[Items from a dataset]
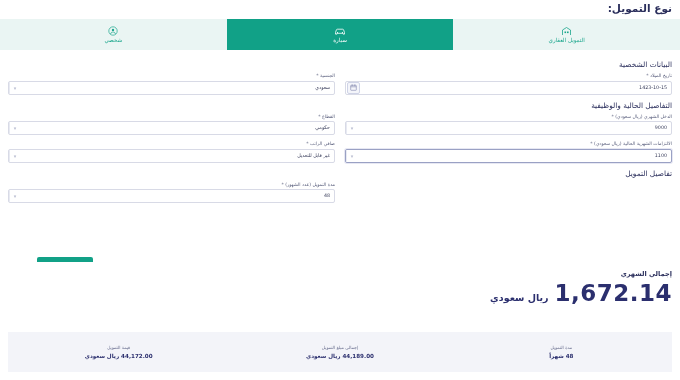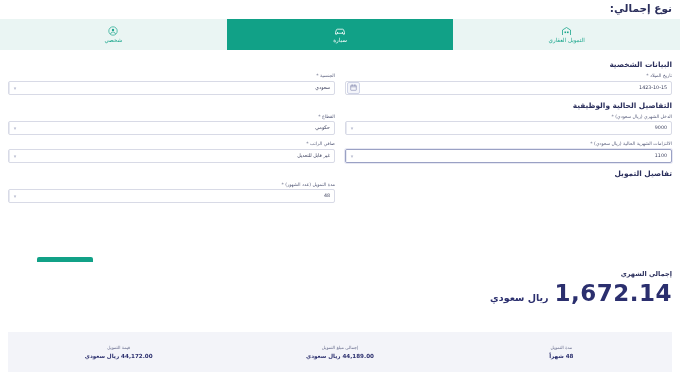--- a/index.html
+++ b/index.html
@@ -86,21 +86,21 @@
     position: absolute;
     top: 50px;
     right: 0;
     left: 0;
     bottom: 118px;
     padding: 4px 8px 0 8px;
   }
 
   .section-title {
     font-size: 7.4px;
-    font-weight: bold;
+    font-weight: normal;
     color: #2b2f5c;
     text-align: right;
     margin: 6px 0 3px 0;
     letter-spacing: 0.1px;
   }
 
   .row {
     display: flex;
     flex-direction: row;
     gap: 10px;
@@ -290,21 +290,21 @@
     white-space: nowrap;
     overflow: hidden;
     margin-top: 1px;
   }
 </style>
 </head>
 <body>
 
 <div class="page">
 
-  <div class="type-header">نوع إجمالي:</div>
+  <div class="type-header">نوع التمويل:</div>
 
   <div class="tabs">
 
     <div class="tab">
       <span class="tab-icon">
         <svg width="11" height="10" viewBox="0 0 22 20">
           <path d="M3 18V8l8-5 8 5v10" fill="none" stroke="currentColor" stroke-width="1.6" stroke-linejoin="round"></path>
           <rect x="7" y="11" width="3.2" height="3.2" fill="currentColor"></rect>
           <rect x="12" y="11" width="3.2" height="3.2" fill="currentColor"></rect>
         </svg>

---

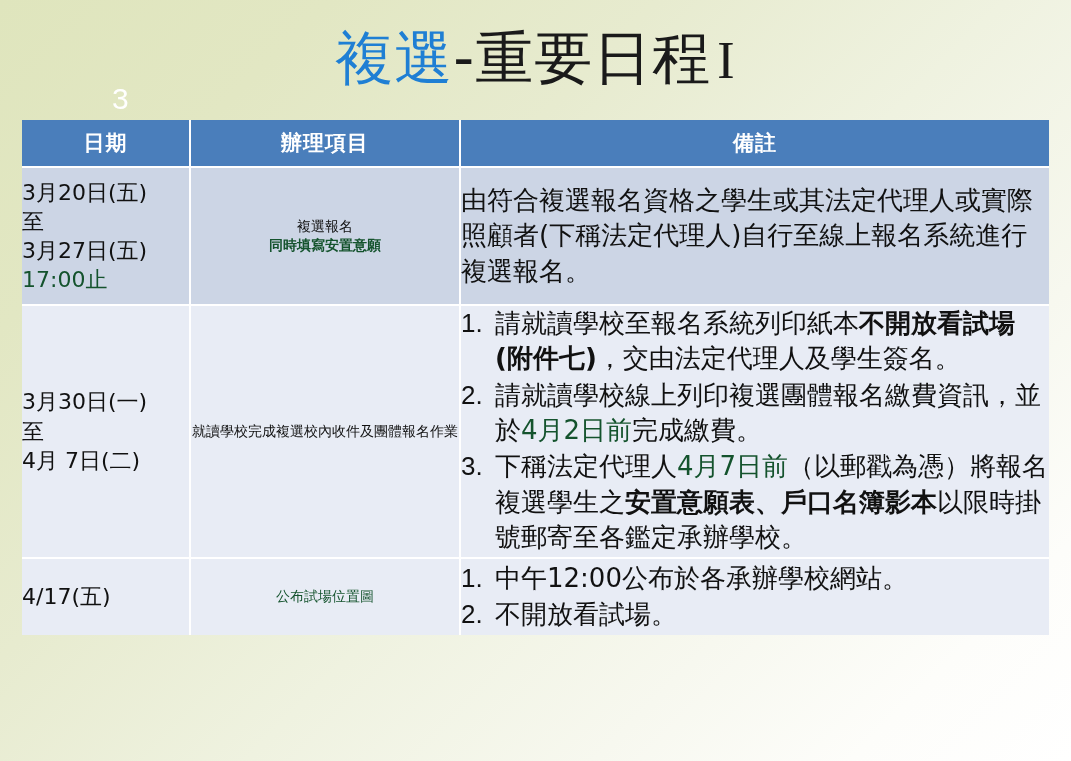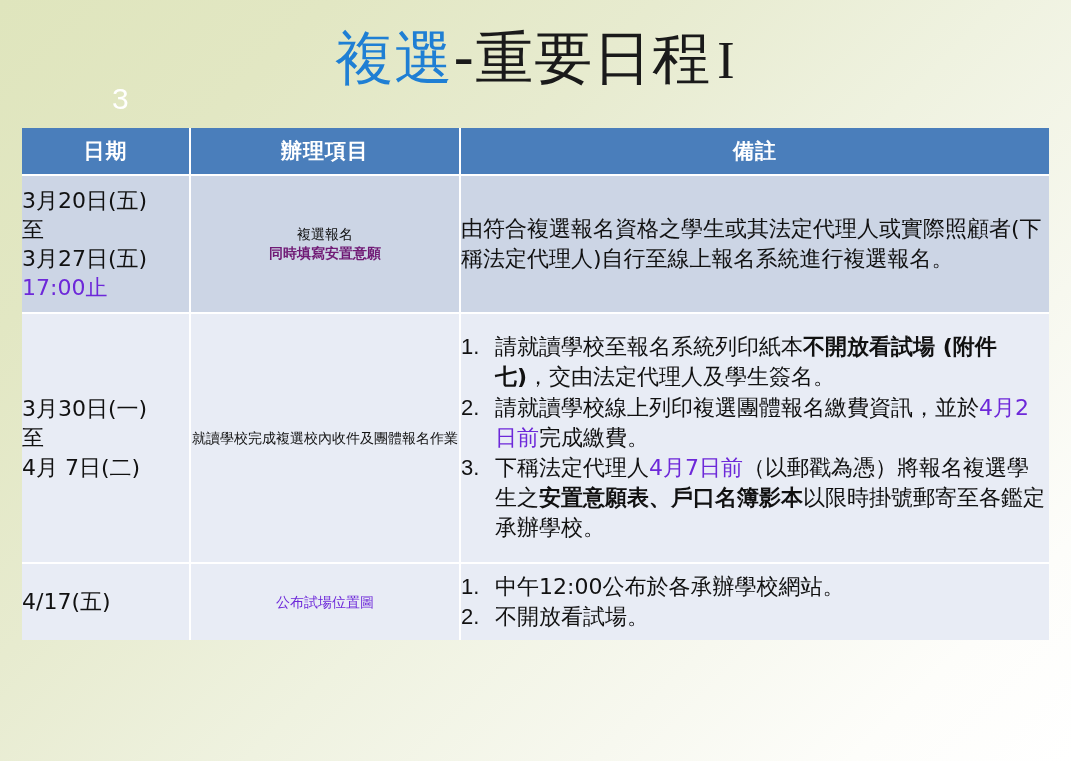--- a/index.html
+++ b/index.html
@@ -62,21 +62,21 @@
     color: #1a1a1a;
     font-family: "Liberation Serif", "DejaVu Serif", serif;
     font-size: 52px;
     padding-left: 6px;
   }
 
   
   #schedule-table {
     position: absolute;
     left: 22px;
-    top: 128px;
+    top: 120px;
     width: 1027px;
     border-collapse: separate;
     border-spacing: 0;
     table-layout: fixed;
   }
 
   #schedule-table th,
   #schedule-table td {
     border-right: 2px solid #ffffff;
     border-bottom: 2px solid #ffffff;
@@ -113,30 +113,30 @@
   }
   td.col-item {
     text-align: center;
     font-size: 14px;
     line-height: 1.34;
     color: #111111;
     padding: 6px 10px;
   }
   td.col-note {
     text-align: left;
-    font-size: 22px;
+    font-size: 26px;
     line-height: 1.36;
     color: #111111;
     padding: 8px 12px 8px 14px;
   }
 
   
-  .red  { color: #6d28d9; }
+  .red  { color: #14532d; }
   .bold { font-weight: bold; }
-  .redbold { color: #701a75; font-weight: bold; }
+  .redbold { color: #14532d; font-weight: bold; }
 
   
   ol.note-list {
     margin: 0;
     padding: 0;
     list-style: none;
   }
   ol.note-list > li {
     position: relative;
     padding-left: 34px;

__Exercise goal__:
Copy the lines of the data above exactly as written, beginning with the line containing "#701a75; font-weight: bold;" and ending with the line containing "padding-left: 34px;", and leave out all other lines.

__Exercise result__:
-  .redbold { color: #701a75; font-weight: bold; }
+  .redbold { color: #14532d; font-weight: bold; }
 
   
   ol.note-list {
     margin: 0;
     padding: 0;
     list-style: none;
   }
   ol.note-list > li {
     position: relative;
     padding-left: 34px;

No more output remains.